A playing card with the joker symbol was lodged deep into the forehead of a very unlucky security guard. As his lifeless body collapsed backwards, the group of hogtied innocent bystanders looked on with horror. For today my people, Joker was in the mood for a little mischief at the local water supply and sanitation plant. His men, all wearing clown mask to resemble his own beautiful face were scattered throughout the building, sealing off areas, and had rounded up the personnel before him. The fear in their eyes was simply delightful. Joker laughed manically as he drove around the people laying on the floor, weaving in and out of them narrowly avoiding some decapitations with the wheels of his itty bitty clown car. This was fun! Upon hearing the cries of a little girl, Joker came to halt in front of her, stepped out of the car, and approached her.
”Aww what's the matter? Turn that frown upside down!”

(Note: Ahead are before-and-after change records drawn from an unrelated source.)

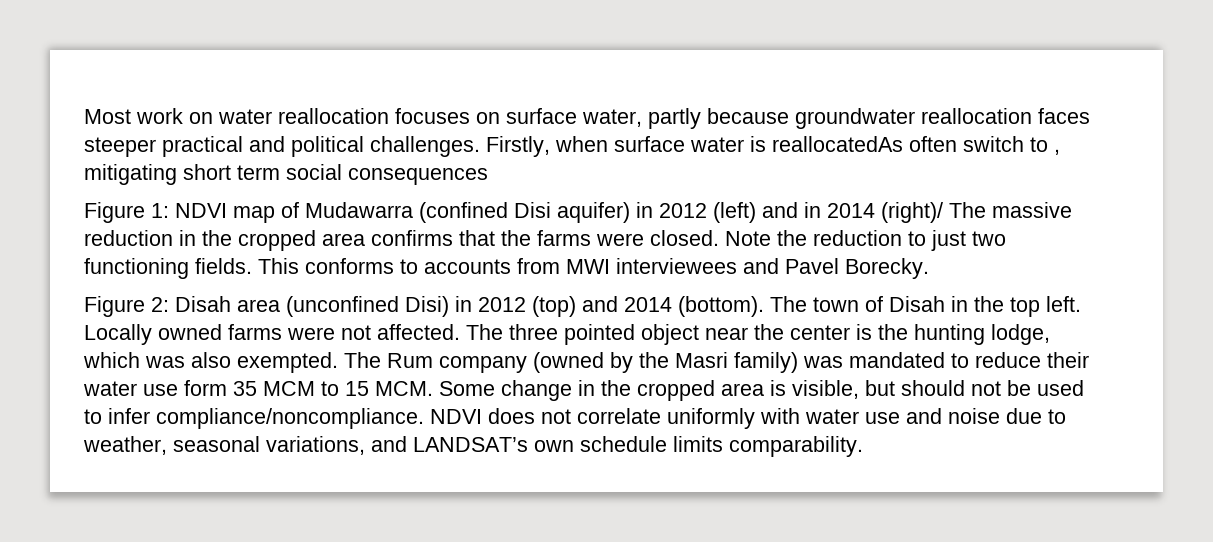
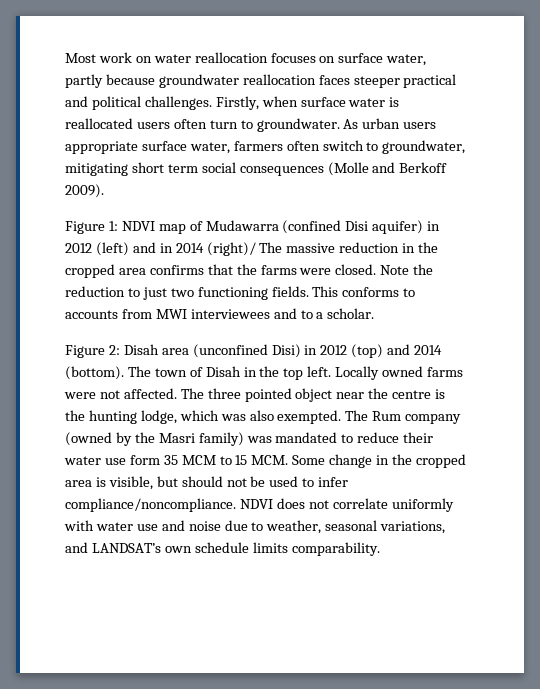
- Firstly, when surface water is reallocatedAs often switch to , mitigating short term social consequences
+ Firstly, when surface water is reallocated users often turn to groundwater. As urban users appropriate surface water, farmers often switch to groundwater, mitigating short term social consequences (Molle and Berkoff 2009).
- This conforms to accounts from MWI interviewees and Pavel Borecky.
+ This conforms to accounts from MWI interviewees and to a scholar.
- The three pointed object near the center is the hunting lodge, which was also exempted.
+ The three pointed object near the centre is the hunting lodge, which was also exempted.

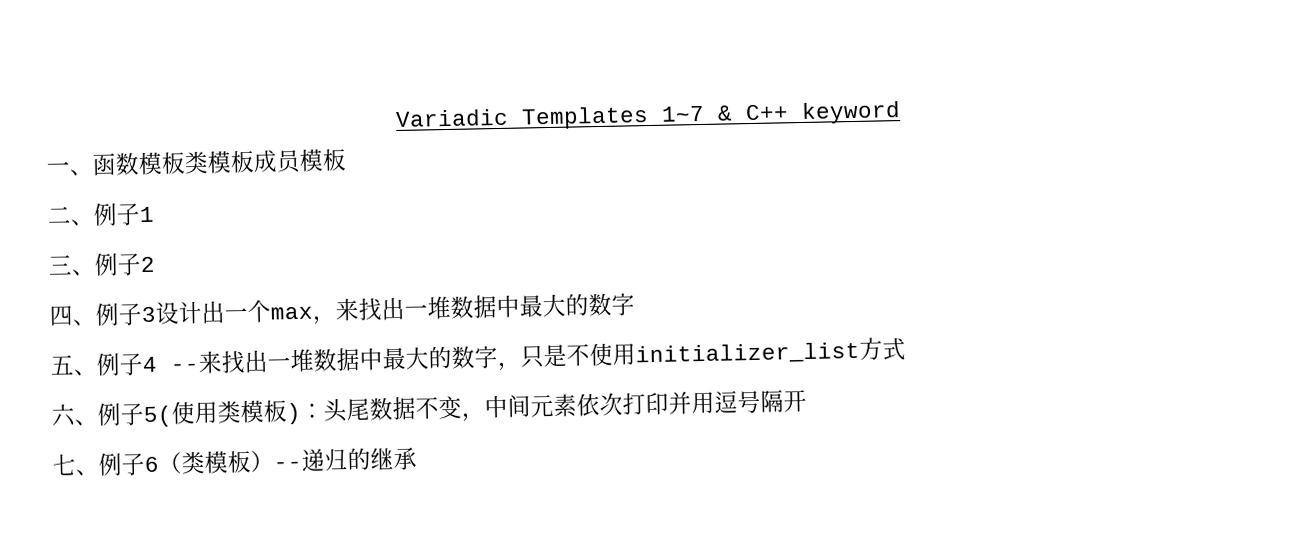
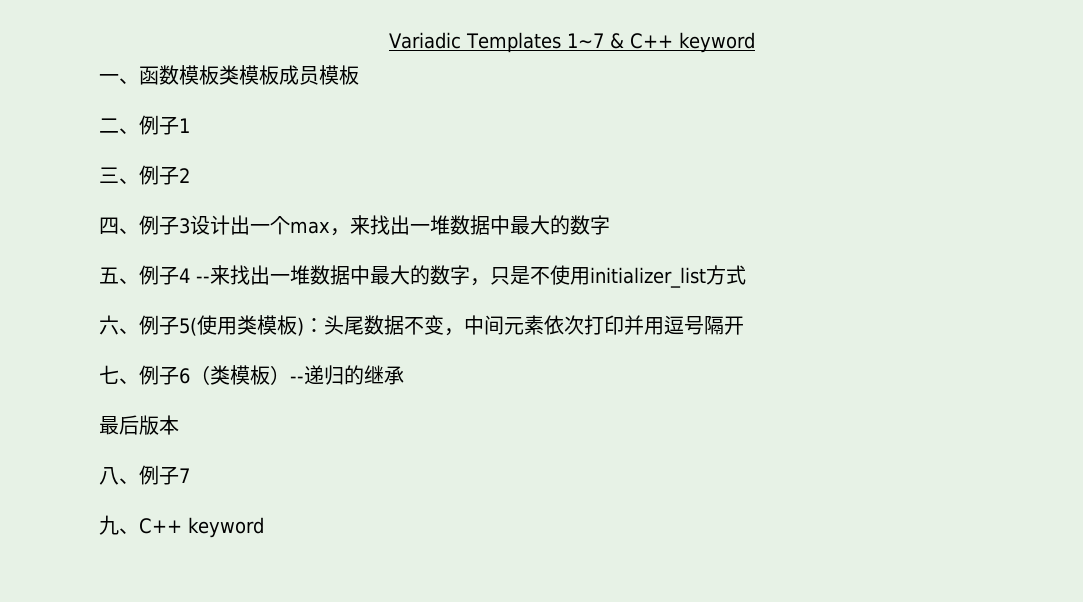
+ 最后版本
+ 八、例子7
+ 九、C++ keyword

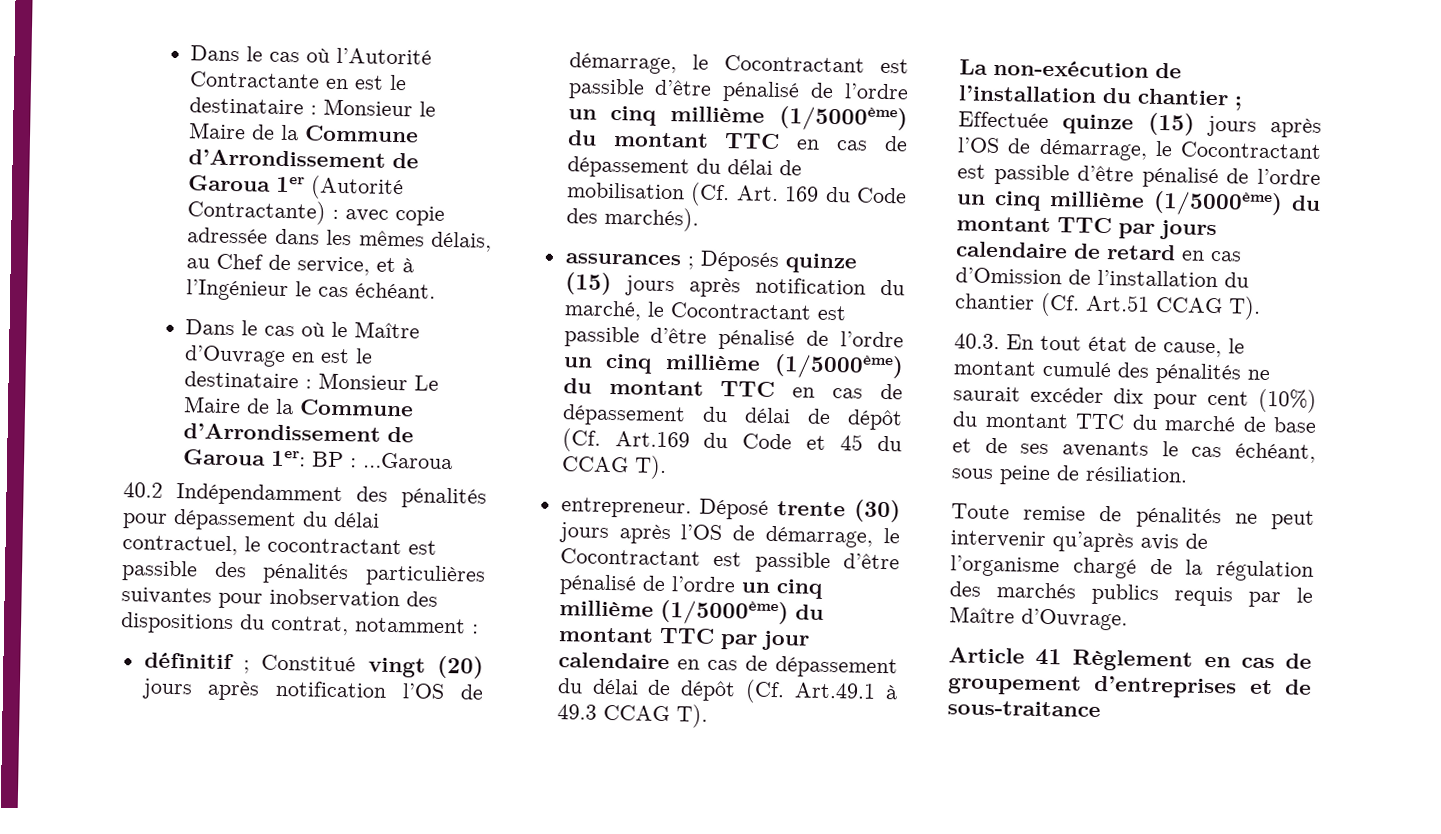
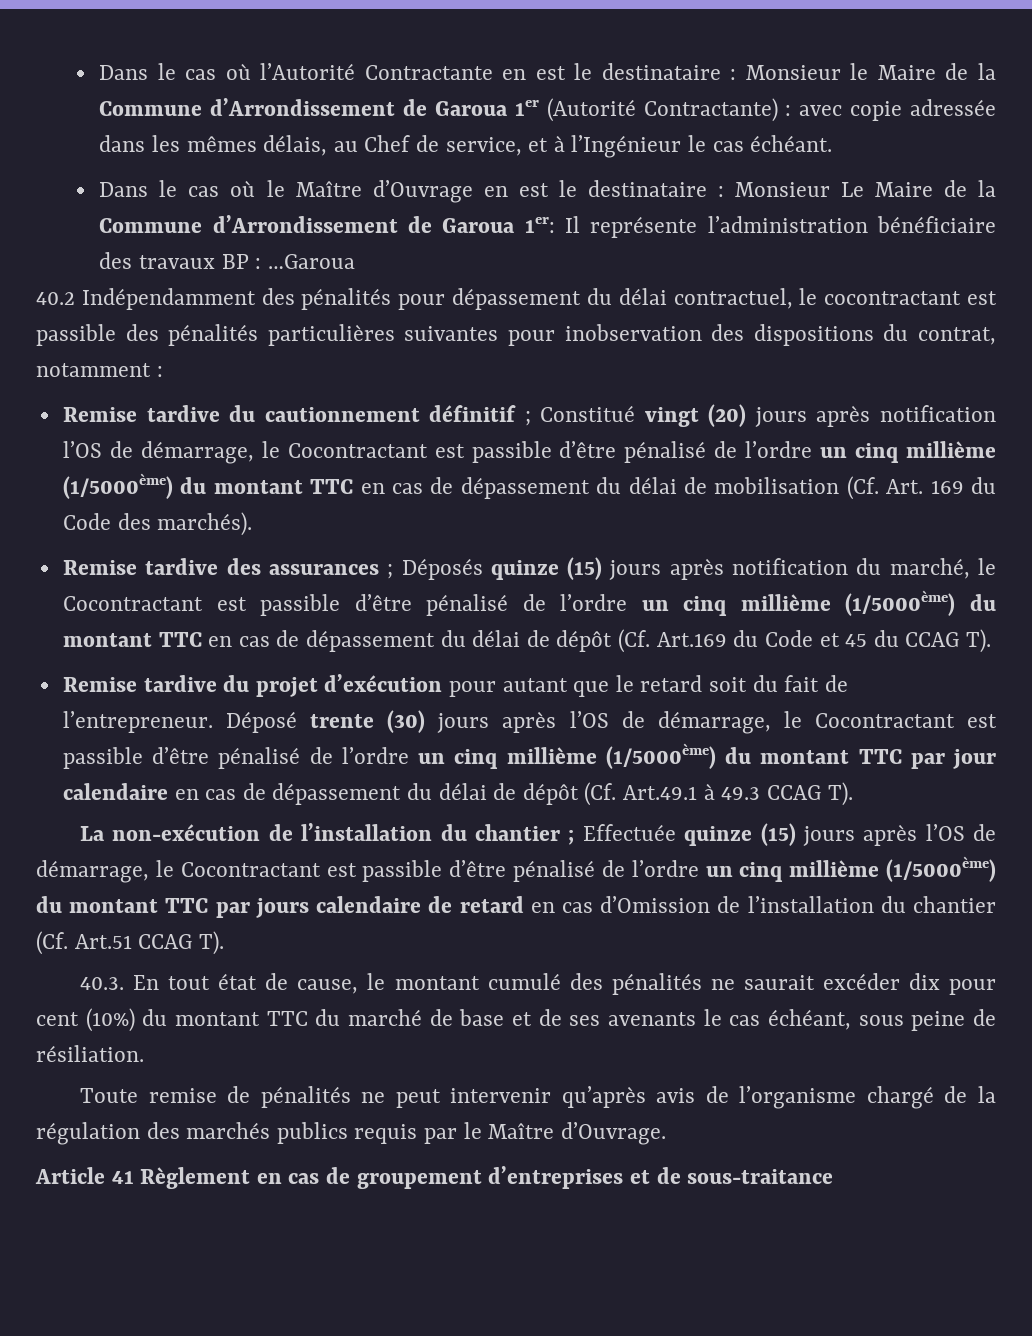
- Dans le cas où le Maître d’Ouvrage en est le destinataire : Monsieur Le Maire de la Commune d’Arrondissement de Garoua 1er: BP : …Garoua
+ Dans le cas où le Maître d’Ouvrage en est le destinataire : Monsieur Le Maire de la Commune d’Arrondissement de Garoua 1er: Il représente l’administration bénéficiaire des travaux BP : …Garoua
- définitif ; Constitué vingt (20) jours après notification l’OS de démarrage, le Cocontractant est passible d’être pénalisé de l’ordre un cinq millième (1/5000ème) du montant TTC en cas de dépassement du délai de mobilisation (Cf. Art. 169 du Code des marchés).
+ Remise tardive du cautionnement définitif ; Constitué vingt (20) jours après notification l’OS de démarrage, le Cocontractant est passible d’être pénalisé de l’ordre un cinq millième (1/5000ème) du montant TTC en cas de dépassement du délai de mobilisation (Cf. Art. 169 du Code des marchés).
- assurances ; Déposés quinze (15) jours après notification du marché, le Cocontractant est passible d’être pénalisé de l’ordre un cinq millième (1/5000ème) du montant TTC en cas de dépassement du délai de dépôt (Cf. Art.169 du Code et 45 du CCAG T).
+ Remise tardive des assurances ; Déposés quinze (15) jours après notification du marché, le Cocontractant est passible d’être pénalisé de l’ordre un cinq millième (1/5000ème) du montant TTC en cas de dépassement du délai de dépôt (Cf. Art.169 du Code et 45 du CCAG T).
- entrepreneur.
+ Remise tardive du projet d’exécution pour autant que le retard soit du fait de l’entrepreneur.

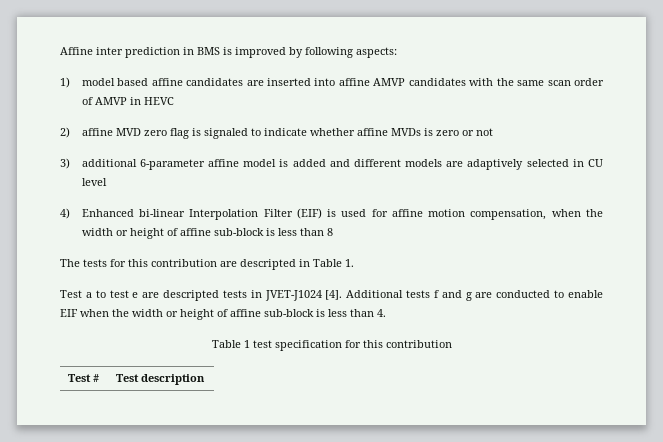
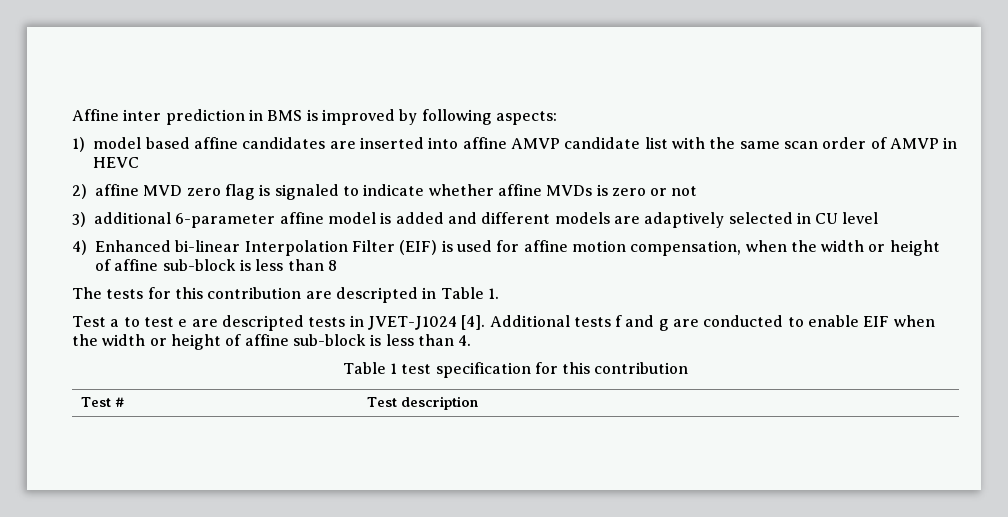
- 1) model based affine candidates are inserted into affine AMVP candidates with the same scan order of AMVP in HEVC
+ 1) model based affine candidates are inserted into affine AMVP candidate list with the same scan order of AMVP in HEVC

A shot of green gas emerged from the flower pinned to his suit, engulfing the little girl's face. Soon the crying turned into coughing and the coughing turned into hysterical laughter. All the father could do was look on with horror as his baby girl thrashed around in pain, laughing all the way. ”Now she's getting into the spirit! And soon, the whole city will be too once I put this stuff into the city's water supply!” That trademark laugh of his pierced the air as he jumped back into his little vehicle. ”Slappy and Jacko, get to work boys.” Joker began driving around again as his henchmen went off to accomplish their given task.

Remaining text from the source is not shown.